● PROBLEM TO SOLVE
Scan the entries below for the string "footer" and copy every line where it turns up.

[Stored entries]

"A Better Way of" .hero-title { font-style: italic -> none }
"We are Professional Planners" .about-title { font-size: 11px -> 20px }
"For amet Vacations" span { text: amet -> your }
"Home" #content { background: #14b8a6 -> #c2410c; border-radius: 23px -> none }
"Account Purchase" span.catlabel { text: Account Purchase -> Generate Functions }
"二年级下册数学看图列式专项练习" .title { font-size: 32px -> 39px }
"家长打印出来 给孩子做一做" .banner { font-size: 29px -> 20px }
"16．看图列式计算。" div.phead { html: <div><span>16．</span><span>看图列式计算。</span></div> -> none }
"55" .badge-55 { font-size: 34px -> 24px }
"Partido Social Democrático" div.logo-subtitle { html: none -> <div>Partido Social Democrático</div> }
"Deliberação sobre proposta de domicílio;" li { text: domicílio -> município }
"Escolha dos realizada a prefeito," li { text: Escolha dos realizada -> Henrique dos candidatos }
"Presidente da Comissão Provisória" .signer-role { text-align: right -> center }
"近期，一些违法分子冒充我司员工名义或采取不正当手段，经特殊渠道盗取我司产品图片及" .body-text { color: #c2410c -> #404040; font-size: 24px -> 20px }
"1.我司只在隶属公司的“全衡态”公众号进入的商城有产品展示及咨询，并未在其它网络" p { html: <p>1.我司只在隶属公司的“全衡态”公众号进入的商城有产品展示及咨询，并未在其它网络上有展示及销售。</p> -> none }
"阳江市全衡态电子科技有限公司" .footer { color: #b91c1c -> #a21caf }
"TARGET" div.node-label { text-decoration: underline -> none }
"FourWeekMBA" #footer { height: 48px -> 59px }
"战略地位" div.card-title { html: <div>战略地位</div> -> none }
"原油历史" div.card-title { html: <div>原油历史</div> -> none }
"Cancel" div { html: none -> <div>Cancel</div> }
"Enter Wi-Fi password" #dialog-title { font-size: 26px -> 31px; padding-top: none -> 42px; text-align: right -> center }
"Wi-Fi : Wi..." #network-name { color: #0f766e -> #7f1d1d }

● WRITTEN RESPONSE
"阳江市全衡态电子科技有限公司" .footer { color: #b91c1c -> #a21caf }
"FourWeekMBA" #footer { height: 48px -> 59px }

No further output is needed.